## REQUIRED WORK:
Repeat the data word for word. Do not include the pictures.

## MATERIAL SUPPLIED:
————————
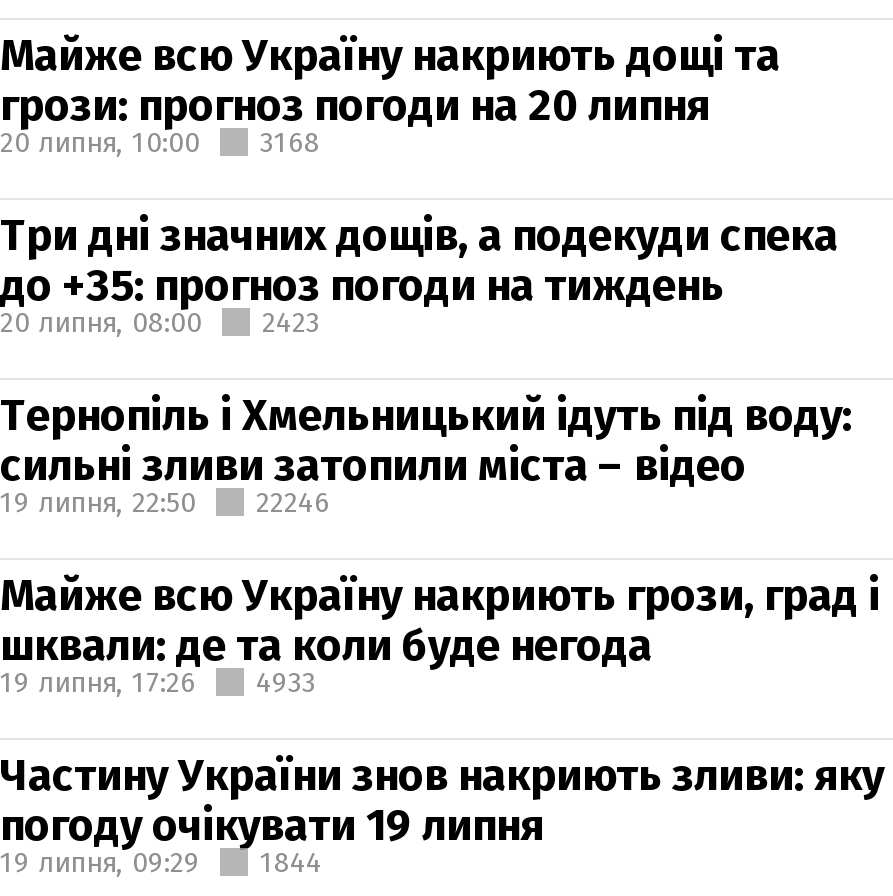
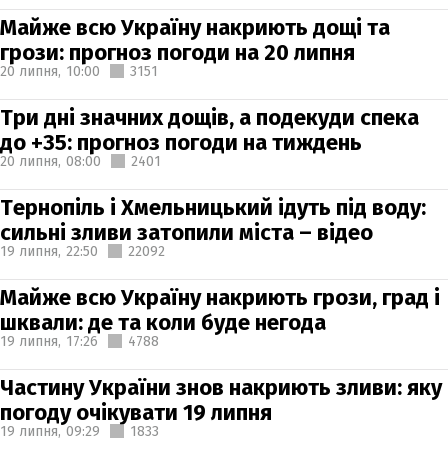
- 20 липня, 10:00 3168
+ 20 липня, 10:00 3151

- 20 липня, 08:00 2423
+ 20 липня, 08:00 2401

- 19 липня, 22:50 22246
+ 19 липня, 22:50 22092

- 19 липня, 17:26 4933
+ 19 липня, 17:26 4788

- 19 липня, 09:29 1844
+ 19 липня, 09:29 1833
————————
## OUTPUT:
- 20 липня, 10:00 3168
+ 20 липня, 10:00 3151

- 20 липня, 08:00 2423
+ 20 липня, 08:00 2401

- 19 липня, 22:50 22246
+ 19 липня, 22:50 22092

- 19 липня, 17:26 4933
+ 19 липня, 17:26 4788

- 19 липня, 09:29 1844
+ 19 липня, 09:29 1833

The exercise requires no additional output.